Minton, der als Schuldenregulierer für die nigerianische Regierung arbeitete, ist Gründer und Finanzier einer privatrechtlichen Organisation in den USA, die Scientology-Betroffene vor allem bei Prozesskostenhilfen unterstützt – somit ein Dorn im Auge der Scientologen. Deshalb lassen sie keine Gelegenheit aus, ihn als „Wirtschaftskriminellen“ zu bezeichnen und das Bürgerkomitee als „amtskirchlich gesteuerte Tarnorganisation zur Bekämpfung von Minderheitsreligionen“.

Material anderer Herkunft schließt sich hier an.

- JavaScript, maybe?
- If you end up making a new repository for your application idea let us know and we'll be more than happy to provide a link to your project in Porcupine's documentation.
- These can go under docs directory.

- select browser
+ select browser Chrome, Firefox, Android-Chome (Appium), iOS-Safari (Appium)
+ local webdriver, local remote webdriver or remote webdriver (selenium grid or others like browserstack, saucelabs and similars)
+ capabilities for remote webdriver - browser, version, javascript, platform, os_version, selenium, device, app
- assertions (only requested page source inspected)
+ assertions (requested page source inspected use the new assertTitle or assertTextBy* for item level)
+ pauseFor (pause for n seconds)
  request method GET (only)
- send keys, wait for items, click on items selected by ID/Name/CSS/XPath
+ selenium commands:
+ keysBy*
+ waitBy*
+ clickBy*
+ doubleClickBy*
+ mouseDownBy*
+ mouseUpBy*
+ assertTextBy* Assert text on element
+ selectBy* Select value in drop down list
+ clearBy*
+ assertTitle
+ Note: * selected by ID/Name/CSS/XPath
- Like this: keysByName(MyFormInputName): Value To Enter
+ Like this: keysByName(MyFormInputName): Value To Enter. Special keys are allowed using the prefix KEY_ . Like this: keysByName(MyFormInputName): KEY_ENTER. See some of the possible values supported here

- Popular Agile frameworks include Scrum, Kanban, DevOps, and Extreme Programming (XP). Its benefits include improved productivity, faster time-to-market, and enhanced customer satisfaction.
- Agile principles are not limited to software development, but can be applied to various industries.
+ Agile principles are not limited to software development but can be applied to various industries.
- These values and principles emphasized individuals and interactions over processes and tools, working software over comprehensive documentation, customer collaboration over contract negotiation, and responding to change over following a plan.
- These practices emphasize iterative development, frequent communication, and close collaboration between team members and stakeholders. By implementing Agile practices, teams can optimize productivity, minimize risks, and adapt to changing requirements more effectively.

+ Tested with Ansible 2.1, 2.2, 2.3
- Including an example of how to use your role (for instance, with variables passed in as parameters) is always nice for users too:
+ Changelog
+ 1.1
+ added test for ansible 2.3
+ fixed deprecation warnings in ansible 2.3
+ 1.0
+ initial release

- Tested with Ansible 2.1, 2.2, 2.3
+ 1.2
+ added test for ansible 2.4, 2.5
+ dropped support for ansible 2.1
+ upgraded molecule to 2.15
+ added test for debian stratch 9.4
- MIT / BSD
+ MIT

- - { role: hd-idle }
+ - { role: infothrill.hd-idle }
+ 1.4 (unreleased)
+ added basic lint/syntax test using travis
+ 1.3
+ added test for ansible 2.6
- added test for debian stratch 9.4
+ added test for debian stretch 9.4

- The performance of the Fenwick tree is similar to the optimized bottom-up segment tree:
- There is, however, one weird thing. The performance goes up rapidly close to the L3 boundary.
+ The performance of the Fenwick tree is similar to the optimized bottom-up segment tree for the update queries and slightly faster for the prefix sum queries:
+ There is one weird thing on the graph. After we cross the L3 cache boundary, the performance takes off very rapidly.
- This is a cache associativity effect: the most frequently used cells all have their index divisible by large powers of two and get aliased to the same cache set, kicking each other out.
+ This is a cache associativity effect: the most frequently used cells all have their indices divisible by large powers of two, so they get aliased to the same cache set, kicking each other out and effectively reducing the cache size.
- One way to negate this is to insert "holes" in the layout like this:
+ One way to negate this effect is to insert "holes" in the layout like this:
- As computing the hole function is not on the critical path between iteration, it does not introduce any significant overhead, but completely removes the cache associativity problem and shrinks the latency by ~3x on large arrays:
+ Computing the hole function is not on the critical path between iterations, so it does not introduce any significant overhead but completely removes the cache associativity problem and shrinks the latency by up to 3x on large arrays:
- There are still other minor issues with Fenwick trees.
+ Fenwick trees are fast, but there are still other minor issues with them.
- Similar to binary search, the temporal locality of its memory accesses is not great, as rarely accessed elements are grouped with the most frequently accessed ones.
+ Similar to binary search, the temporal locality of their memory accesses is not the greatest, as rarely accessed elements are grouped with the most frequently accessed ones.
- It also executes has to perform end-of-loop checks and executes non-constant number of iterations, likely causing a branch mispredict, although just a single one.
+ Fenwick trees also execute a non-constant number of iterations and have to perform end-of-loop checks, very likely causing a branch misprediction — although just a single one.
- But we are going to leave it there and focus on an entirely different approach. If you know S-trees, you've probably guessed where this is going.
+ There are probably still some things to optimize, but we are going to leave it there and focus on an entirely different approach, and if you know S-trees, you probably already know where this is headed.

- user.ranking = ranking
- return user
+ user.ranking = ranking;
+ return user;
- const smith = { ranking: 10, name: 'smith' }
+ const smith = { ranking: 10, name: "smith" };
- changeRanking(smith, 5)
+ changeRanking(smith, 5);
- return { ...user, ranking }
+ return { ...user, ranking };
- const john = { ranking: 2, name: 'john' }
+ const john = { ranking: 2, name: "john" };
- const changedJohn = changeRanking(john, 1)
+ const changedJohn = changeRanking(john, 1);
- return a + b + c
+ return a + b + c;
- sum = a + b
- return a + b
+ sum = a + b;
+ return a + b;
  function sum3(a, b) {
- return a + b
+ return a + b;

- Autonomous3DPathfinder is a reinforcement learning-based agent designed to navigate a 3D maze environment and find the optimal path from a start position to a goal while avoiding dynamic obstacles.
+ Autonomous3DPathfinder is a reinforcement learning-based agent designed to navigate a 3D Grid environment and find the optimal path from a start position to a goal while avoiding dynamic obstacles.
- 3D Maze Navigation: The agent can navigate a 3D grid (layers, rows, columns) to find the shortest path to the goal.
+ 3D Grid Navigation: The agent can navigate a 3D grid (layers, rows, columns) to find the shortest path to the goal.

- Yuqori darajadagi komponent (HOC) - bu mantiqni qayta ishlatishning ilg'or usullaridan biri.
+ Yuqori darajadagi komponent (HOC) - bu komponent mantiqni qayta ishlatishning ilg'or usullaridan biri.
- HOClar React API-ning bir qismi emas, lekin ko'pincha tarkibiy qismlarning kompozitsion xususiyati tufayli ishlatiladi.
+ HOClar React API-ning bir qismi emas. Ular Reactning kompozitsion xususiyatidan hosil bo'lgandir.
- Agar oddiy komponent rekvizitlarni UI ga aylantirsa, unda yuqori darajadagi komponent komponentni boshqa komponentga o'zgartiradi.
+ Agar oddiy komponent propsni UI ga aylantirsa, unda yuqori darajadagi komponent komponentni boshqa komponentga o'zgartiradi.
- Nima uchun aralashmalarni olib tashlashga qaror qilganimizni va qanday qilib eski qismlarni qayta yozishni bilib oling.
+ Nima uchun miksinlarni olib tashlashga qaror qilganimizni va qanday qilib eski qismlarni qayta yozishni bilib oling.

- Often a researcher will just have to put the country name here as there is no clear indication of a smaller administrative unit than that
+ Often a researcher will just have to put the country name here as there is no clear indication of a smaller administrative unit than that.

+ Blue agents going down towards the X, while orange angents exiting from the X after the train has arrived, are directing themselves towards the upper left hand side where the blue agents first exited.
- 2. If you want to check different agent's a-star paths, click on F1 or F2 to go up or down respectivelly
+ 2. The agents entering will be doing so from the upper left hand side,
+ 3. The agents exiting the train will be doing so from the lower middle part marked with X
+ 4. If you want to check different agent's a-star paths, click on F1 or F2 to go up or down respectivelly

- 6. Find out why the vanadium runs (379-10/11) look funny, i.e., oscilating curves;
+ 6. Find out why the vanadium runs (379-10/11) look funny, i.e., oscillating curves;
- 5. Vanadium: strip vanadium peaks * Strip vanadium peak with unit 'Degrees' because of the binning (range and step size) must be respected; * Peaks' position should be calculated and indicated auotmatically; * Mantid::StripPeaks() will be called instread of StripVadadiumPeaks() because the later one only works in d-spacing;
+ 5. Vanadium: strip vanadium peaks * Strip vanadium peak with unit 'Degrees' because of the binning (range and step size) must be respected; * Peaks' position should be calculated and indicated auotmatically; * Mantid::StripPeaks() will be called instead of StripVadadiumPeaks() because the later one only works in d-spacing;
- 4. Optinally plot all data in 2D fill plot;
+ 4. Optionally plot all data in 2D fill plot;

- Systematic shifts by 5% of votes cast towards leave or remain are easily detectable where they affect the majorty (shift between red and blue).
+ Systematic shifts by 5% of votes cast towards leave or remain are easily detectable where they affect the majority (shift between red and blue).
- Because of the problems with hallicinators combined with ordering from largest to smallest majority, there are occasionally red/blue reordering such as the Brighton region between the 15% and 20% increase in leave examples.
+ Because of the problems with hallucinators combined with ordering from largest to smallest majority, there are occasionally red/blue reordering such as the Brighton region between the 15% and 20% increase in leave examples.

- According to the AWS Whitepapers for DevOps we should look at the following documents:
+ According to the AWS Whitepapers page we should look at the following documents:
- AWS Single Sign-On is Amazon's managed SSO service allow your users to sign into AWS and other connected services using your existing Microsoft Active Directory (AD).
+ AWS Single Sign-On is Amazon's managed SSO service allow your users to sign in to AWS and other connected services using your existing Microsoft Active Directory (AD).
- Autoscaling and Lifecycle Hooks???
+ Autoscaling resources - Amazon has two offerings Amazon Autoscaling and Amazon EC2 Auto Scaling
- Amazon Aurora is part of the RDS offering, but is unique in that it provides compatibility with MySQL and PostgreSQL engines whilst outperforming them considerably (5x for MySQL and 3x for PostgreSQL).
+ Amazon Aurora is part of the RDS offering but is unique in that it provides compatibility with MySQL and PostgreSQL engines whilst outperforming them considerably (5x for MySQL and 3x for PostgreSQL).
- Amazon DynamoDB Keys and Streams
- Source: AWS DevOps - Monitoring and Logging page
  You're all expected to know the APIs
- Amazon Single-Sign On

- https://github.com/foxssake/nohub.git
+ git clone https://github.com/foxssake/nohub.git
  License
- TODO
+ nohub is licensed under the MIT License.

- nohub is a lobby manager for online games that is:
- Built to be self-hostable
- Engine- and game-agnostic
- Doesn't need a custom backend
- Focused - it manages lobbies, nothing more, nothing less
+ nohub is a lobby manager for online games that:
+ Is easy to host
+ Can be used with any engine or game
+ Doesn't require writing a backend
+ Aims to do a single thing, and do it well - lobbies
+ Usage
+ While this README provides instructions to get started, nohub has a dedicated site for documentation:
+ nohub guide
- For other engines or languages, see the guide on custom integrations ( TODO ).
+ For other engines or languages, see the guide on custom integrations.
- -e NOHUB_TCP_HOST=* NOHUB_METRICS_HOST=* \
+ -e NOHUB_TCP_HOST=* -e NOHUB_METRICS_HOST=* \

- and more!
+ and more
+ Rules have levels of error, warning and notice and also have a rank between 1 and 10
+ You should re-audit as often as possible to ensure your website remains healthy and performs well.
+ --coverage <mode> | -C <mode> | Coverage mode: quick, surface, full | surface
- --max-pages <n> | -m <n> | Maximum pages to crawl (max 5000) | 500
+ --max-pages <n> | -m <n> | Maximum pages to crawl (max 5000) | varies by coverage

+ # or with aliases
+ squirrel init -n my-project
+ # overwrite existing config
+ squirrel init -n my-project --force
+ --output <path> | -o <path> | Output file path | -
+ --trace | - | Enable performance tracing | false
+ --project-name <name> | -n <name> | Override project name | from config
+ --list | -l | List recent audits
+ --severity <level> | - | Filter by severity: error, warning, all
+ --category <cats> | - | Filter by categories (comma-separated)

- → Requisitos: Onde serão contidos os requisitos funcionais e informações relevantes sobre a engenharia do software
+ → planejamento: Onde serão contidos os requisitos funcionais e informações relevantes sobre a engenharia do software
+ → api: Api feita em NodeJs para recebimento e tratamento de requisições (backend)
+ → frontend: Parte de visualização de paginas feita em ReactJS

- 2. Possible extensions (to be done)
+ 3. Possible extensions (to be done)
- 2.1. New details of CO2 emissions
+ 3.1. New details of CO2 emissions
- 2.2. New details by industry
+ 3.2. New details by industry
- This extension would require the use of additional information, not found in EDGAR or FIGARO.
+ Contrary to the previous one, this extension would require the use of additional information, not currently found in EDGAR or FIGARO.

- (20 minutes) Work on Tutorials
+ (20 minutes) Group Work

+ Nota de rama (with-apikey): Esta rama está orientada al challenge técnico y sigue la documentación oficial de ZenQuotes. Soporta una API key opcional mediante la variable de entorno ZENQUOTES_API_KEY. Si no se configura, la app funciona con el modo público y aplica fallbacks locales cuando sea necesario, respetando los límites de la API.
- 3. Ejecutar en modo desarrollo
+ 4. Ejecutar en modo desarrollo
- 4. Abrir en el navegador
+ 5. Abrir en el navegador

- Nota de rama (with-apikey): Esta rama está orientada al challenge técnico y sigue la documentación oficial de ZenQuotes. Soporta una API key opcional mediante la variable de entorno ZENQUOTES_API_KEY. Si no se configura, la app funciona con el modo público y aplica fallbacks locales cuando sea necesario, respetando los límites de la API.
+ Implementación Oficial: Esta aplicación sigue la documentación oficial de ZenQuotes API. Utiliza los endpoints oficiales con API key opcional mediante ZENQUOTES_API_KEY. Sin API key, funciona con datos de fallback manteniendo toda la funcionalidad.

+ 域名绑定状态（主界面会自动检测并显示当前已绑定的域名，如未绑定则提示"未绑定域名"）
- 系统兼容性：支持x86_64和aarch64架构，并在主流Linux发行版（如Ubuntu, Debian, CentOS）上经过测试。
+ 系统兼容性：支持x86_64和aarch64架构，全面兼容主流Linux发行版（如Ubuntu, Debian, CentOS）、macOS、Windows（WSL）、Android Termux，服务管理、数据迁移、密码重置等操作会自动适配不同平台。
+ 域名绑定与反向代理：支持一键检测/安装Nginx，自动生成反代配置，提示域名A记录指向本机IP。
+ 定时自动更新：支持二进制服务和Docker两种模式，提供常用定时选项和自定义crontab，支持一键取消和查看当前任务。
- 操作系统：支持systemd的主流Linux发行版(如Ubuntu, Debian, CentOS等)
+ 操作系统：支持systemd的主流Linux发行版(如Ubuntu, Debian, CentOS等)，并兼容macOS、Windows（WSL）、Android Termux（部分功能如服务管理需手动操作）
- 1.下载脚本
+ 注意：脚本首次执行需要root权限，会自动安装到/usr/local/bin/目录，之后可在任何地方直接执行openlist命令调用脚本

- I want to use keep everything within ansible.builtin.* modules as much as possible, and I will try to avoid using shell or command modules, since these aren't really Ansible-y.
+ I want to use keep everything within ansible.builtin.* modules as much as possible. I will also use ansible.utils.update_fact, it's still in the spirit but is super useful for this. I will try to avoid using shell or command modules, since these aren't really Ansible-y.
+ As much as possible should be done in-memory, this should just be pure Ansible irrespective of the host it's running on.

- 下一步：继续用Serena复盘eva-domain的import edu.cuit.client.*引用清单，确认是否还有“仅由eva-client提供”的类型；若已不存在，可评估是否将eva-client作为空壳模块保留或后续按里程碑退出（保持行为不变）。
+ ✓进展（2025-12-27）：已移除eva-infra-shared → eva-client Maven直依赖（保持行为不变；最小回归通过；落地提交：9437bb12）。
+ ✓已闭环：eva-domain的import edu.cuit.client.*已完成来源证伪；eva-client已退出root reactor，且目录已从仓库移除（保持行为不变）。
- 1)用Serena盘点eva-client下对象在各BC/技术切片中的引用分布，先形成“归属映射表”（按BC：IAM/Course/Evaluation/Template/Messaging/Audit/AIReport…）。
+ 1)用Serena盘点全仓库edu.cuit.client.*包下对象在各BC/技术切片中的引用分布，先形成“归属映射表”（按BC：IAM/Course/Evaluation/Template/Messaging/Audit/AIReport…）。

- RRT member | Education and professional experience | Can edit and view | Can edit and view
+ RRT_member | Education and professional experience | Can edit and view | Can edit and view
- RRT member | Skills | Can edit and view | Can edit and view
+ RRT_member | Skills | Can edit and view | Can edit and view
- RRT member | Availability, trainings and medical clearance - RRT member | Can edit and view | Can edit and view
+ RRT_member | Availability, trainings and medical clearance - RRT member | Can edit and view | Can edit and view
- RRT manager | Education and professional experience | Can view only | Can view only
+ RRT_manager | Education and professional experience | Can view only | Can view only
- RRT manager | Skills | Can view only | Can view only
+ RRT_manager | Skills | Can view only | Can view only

Für Gandow ist die Kampagne gegen ihn Ausdruck der finanziellen Schwierigkeiten der Sekte: „Die ärgern sich, weil ihre Umsätze dramatisch zurückgegangen sind.“ Scientology sehe ihren „Hauptfeind“ in Deutschland in der evangelischen Kirche, die schon vor vielen Jahren in ihrem Handbuch religiöser Gemeinschaften vor Scientology warnte. Deshalb ist für ihn klar: „Ich werde angegriffen wegen meinem Einsatz gegen Scientology.“

Die evangelische Kirche Berlin-Brandenburg steht voll hinter ihrem Sektenbeauftragten. Pressesprecher Reinhard Lampe: „Wir sprechen uns entschieden gegen alle Versuche aus, die Arbeit des Sektenbeauftragten zu diffamieren.“ Scientology fühle sich „getroffen“, weil die evangelische Kirche Aufklärungsarbeit leiste über eine Gruppe, „die sich religiös gibt, aber menschenrechtsverletzende Methoden anwendet“. Thomas Gandow indes erwägt rechtliche Schritte gegen Scientology wegen Behauptung falscher Tatsachen und wegen Beleidigung.